*Work request*
Copy the data below exactly, but not the pictures it contains.

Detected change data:
▬▬▬▬▬▬
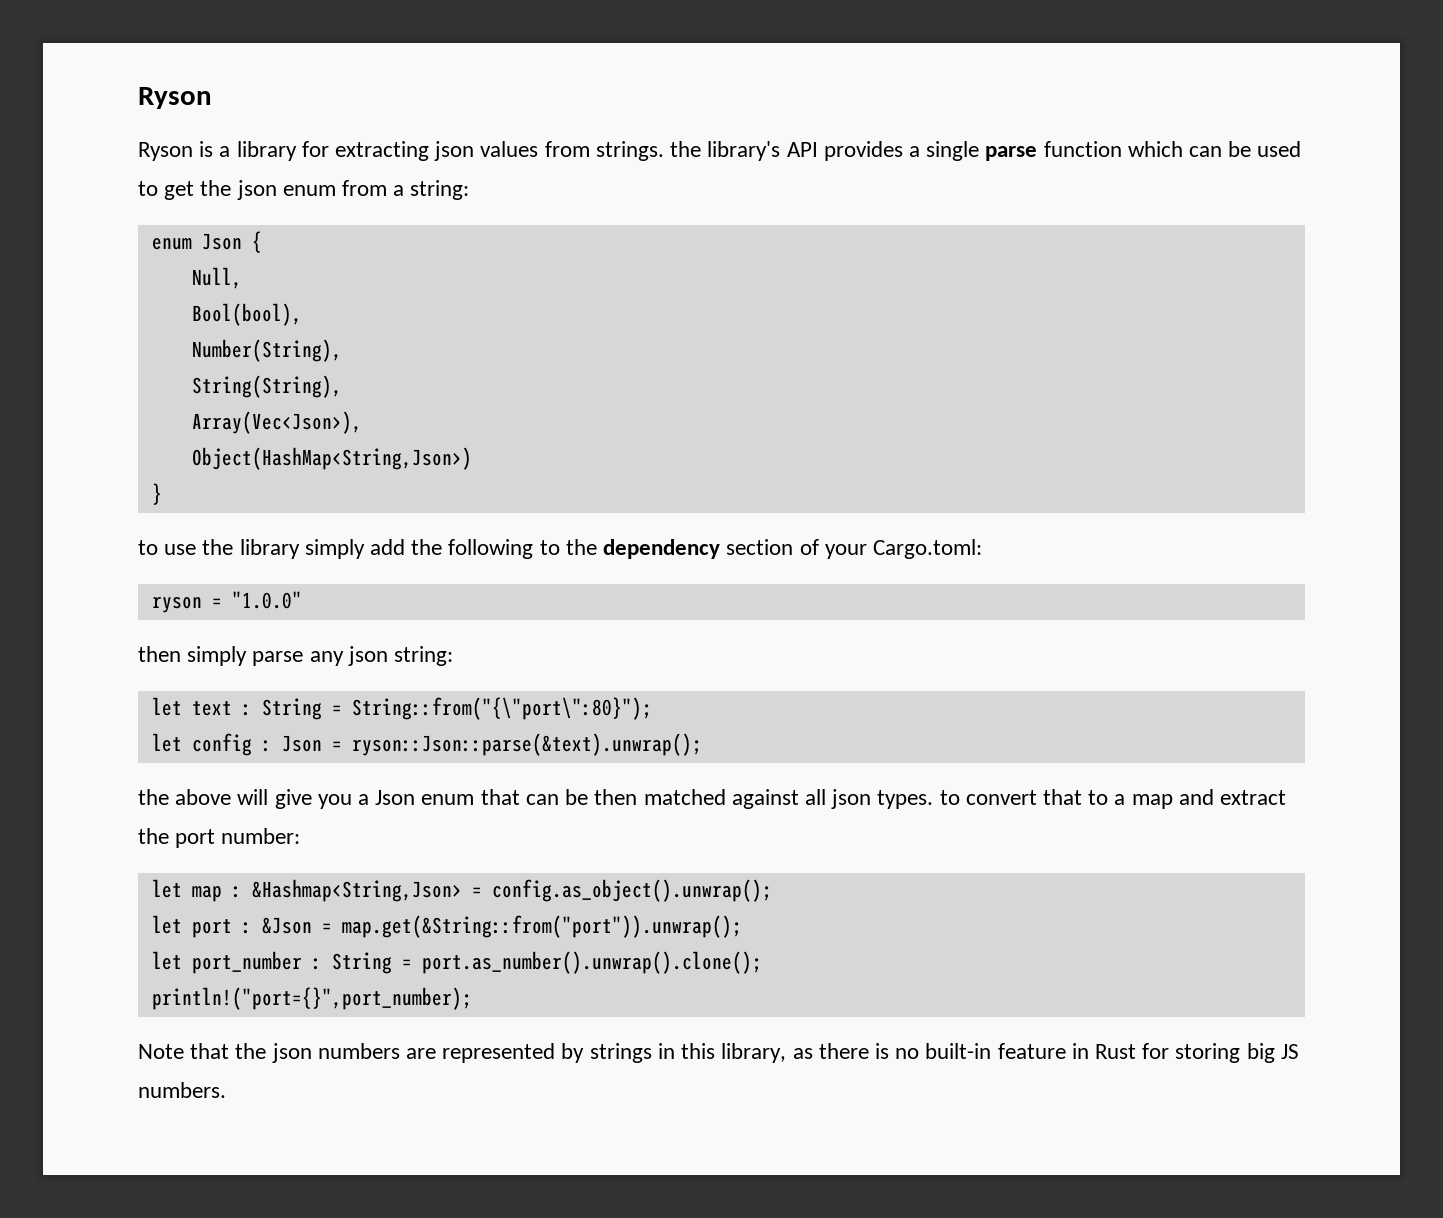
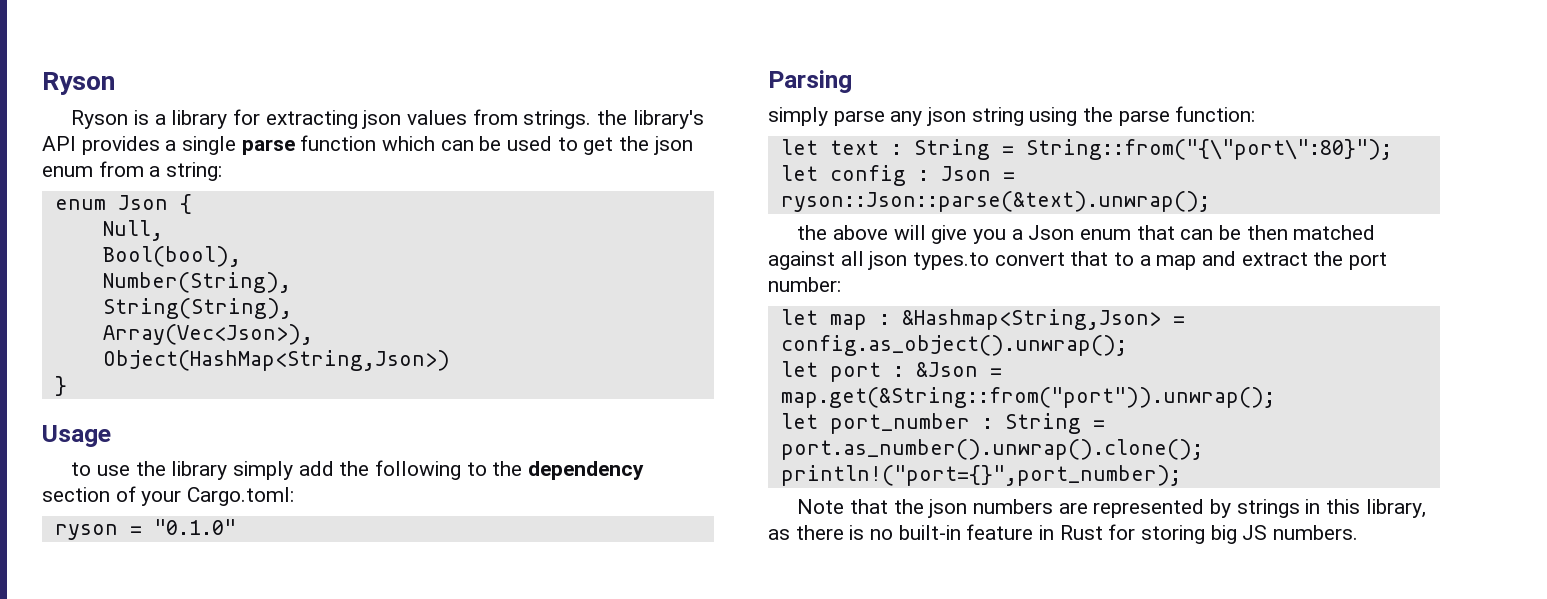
(162, 494) none -> [42,425,111,447] // Usage
[231,591,302,609] [138,646,181,662] "1.0.0" // then -> [153,519,236,535] [768,70,852,93] "0.1.0" // Parsing //
[394,646,454,666] string: -> [971,106,1256,126] string using the parse function:
[877,790,960,809] types. to -> [913,252,990,270] types.to

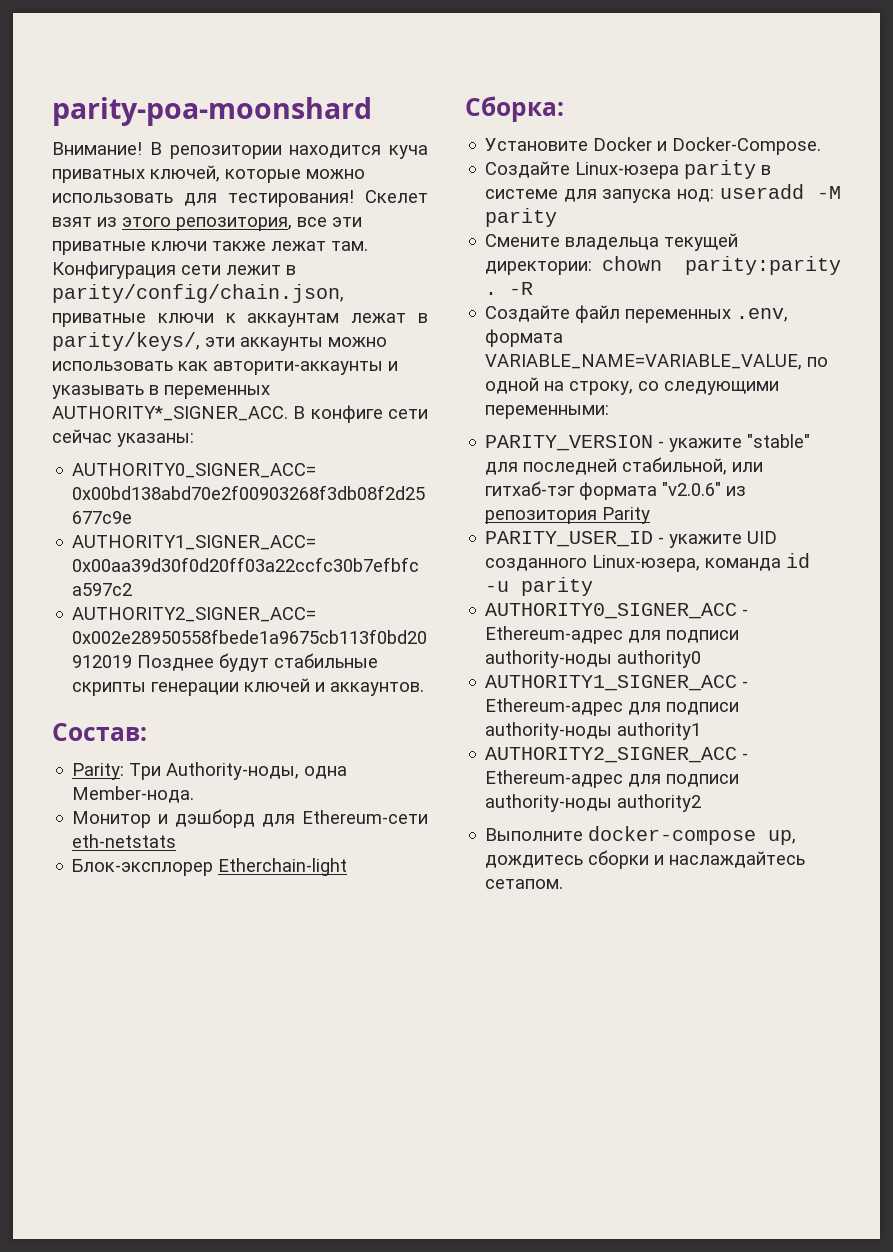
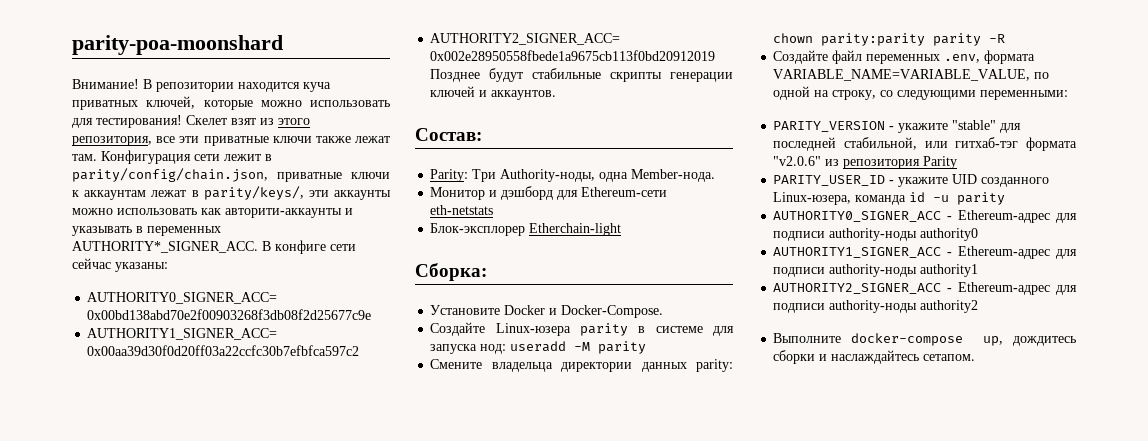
[664,233,739,251] [485,261,593,275] текущей директории: -> [561,359,733,372] директории данных parity:
[485,292,498,295] . -> [933,33,982,46] parity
▬▬▬▬▬▬
*Response below*
(162, 494) none -> [42,425,111,447] // Usage
[231,591,302,609] [138,646,181,662] "1.0.0" // then -> [153,519,236,535] [768,70,852,93] "0.1.0" // Parsing //
[394,646,454,666] string: -> [971,106,1256,126] string using the parse function:
[877,790,960,809] types. to -> [913,252,990,270] types.to

[664,233,739,251] [485,261,593,275] текущей директории: -> [561,359,733,372] директории данных parity:
[485,292,498,295] . -> [933,33,982,46] parity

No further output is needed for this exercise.